‘’Çalışma hayatı sahte bilgilerle dolu. Sendikalı sayısı gerçekte 650 binlere, sendikalı oranı yüzde 9'a inmiş durumda.’’
Bunu söyleyen Türk-iş genel sekreteri. Hani tarihinde genel sekreterini Cuntacıların emrine verme utancını taşımayan büyük işçi konfederasyon’un sekreteri..
Bu utanmazlığı kendilerinin yaptığı o sekreteri olduğu kurumunun yaptığını bu demeçleriyle saklayamaz. Utanmazca bugün 100 çalışandan 9 kişisinin sendikalı olduğunu yüzümüze söylüyor. Ben bununda yalan olduğunu söylüyorum . Daha az beyefendi daha az..
Kıç yalarken düştüğünüz durumu kendi hatan değilmiş gibi sunma..
Uzun zamandır hükümet ile Türkiye'nin belli başlı konfederasyonlu olan hak-iş ve türk-iş arasında yeni tekrardan AB intisabıyla değişiklik yapılmak zorunda kalınan 2821 ve 2822' yasa üzerinde pazarlık olmaktadır. Bu 1.Mayıs katılımları döneminde su yüzüne çıktı. Uslu Tür- işe (baştan çekinceli sonradan katılmasına) rağmen 1 Mayıs’ı Taksimde katılmamayı gerilim yaratacağı gerekçesiyle olmamıştır. Disk zaten bu ülkede ömrü boyunca üvey evlat,iç düşman olmuştur..
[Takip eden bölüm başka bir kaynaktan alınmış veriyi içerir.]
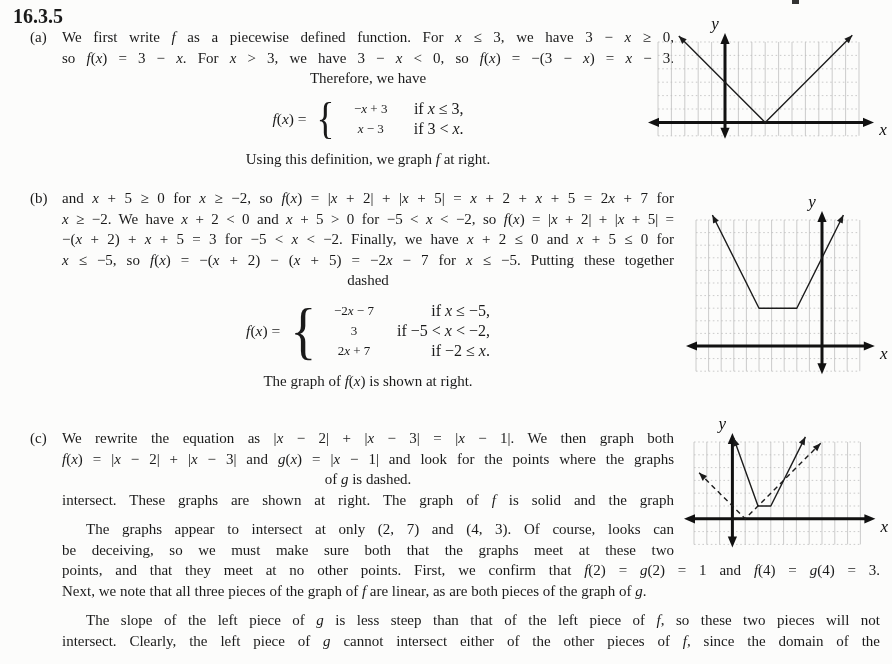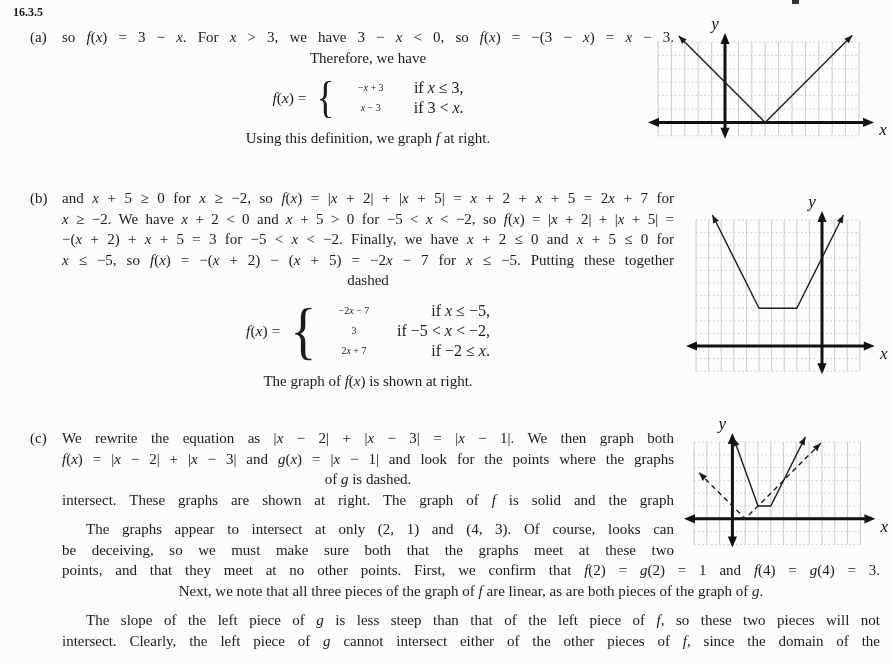--- a/index.html
+++ b/index.html
@@ -3,63 +3,64 @@
 <meta charset="utf-8">
 <style>
   html,body { margin:0; padding:0; }
   body {
     width:892px; height:664px; position:relative; overflow:hidden;
     background:#fcfcfb; color:#1a1a1a;
     font-family:"Liberation Serif", serif;
   }
   .title {
     position:absolute; left:13px; top:5px;
-    font-size:12px; font-weight:bold;
+    font-size:20px; font-weight:bold;
   }
   .part { position:absolute; left:30px; }
   #part-a { top:27px; }
   #part-b { top:188px; }
   #part-c { top:428px; }
   .plabel {
     position:absolute; left:0; top:0; font-size:15px; line-height:20.5px;
   }
   .ptext { margin-left:32px; }
   .tl { font-size:15px; line-height:20.5px; white-space:normal; }
   .wn { width:612px;text-align:center; }
-  .wf { width:818px;text-align:center; }
+  .wf { width:818px; }
   .just { text-align:justify; text-align-last:justify; -moz-text-align-last:justify; }
   .ind { text-indent:24px; }
   .psp { margin-top:9px; }
   .eqwrap {
     display:flex; justify-content:center; align-items:center;
     margin:8px 0 8px 0; width:612px;
   }
   .eqlhs { font-size:15.5px; margin-right:8px; }
   .brace { font-weight:400; color:#1a1a1a; transform:scaleX(0.85); display:inline-block; line-height:1; }
   .brace2 { font-size:44px; }
   .brace3 { font-size:64px; }
   .eqrows { display:grid; grid-template-columns:auto auto; column-gap:12px; margin-left:4px; }
-  .eqexpr { text-align:center; font-size:10px; line-height:20px; min-width:62px; }
+  .eqexpr { text-align:center; font-size:13px; line-height:20px; min-width:62px; }
   .eqcond { text-align:right; font-size:16px; line-height:20px; }
   i { font-style:italic; }
   svg.graph { position:absolute; }
   #graph-a { left:648px; top:12px; }
   #graph-b { left:686px; top:190px; }
   #graph-c { left:684px; top:412px; }
   .artifact { position:absolute; left:792px; top:0; width:7px; height:4px; background:#333; }
 </style>
 </head>
 <body>
 
 <div class="title mt">16.3.5</div>
 <div class="artifact"></div>
 
 <div class="part" id="part-a">
   <div class="plabel">(a)</div>
   <div class="ptext">
+    <div class="tl wn just mt">We first write <i>f</i> as a piecewise defined function.  For <i>x</i> ≤ 3, we have 3 − <i>x</i> ≥ 0,</div>
     <div class="tl wn just mt">so <i>f</i>(<i>x</i>) = 3 − <i>x</i>.  For <i>x</i> &gt; 3, we have 3 − <i>x</i> &lt; 0, so <i>f</i>(<i>x</i>) = −(3 − <i>x</i>) = <i>x</i> − 3.</div>
     <div class="tl wn mt">Therefore, we have</div>
     <div class="eqwrap">
       <span class="eqlhs mt"><i>f</i>(<i>x</i>) =</span>
       <span class="brace brace2">{</span>
       <span class="eqrows">
         <span class="eqexpr mt">−<i>x</i> + 3</span>
         <span class="eqcond mt">if <i>x</i> ≤ 3,</span>
         <span class="eqexpr mt"><i>x</i> − 3</span>
         <span class="eqcond mt">if 3 &lt; <i>x</i>.</span>
@@ -93,21 +94,21 @@
   </div>
 </div>
 
 <div class="part" id="part-c">
   <div class="plabel">(c)</div>
   <div class="ptext">
     <div class="tl wn just mt">We rewrite the equation as |<i>x</i> − 2| + |<i>x</i> − 3| = |<i>x</i> − 1|.  We then graph both</div>
     <div class="tl wn just mt"><i>f</i>(<i>x</i>) = |<i>x</i> − 2| + |<i>x</i> − 3| and <i>g</i>(<i>x</i>) = |<i>x</i> − 1| and look for the points where the graphs</div>
     <div class="tl wn mt">of <i>g</i> is dashed.</div>
     <div class="tl wn just mt">intersect.  These graphs are shown at right.  The graph of <i>f</i> is solid and the graph</div>
-    <div class="tl wn just ind psp mt">The graphs appear to intersect at only (2, 1) and (4, 3).  Of course, looks can</div>
+    <div class="tl wn just ind psp mt">The graphs appear to intersect at only (2, 7) and (4, 3).  Of course, looks can</div>
     <div class="tl wn just mt">be deceiving, so we must make sure both that the graphs meet at these two</div>
     <div class="tl wf just mt">points, and that they meet at no other points.  First, we confirm that <i>f</i>(2) = <i>g</i>(2) = 1 and <i>f</i>(4) = <i>g</i>(4) = 3.</div>
     <div class="tl wf mt">Next, we note that all three pieces of the graph of <i>f</i> are linear, as are both pieces of the graph of <i>g</i>.</div>
     <div class="tl wf just ind psp mt">The slope of the left piece of <i>g</i> is less steep than that of the left piece of <i>f</i>, so these two pieces will not</div>
     <div class="tl wf just mt">intersect.  Clearly, the left piece of <i>g</i> cannot intersect either of the other pieces of <i>f</i>, since the domain of the</div>
   </div>
 </div>
 
 <svg class="graph" id="graph-a" width="243" height="135.8" viewBox="0 0 243 135.8">
     <line x1="10" y1="30" x2="10" y2="123.8" stroke="#bfbfbf" stroke-width="0.8"></line>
Hak-iş Salim Uslu yine o büyük!? ‘’Sendikacılığını’’ göstermiş. Hükümette (AKP)yağ çekerek Türkiye de yaşanan siyasal düzeyde ki değişikliklerin yansıması olan Türk-iş’i de devre dışı bırakarak Hak-iş atılım yapılmaktadır.
Türkiye eski kurumlarını değişikliğe gitmekte liberallerin dediği gibi AKP ‘’ devrim’’ uygulamaları yapmaktadır. Türk-iş Türkiye cumhuriyetinin eski kurumu olmuştur ve çöp sepetine gönderilmelidir efendim. Aynen kamu işletmeleri gibi. Çünkü Türk iş ömrü boyunca bu işletmelere ‘’iç düşman,komünist’’ olan Disk ve bunun gibi sendikaların girişini engelleyen, devlet tarafından desteklenen sendika olmuştur.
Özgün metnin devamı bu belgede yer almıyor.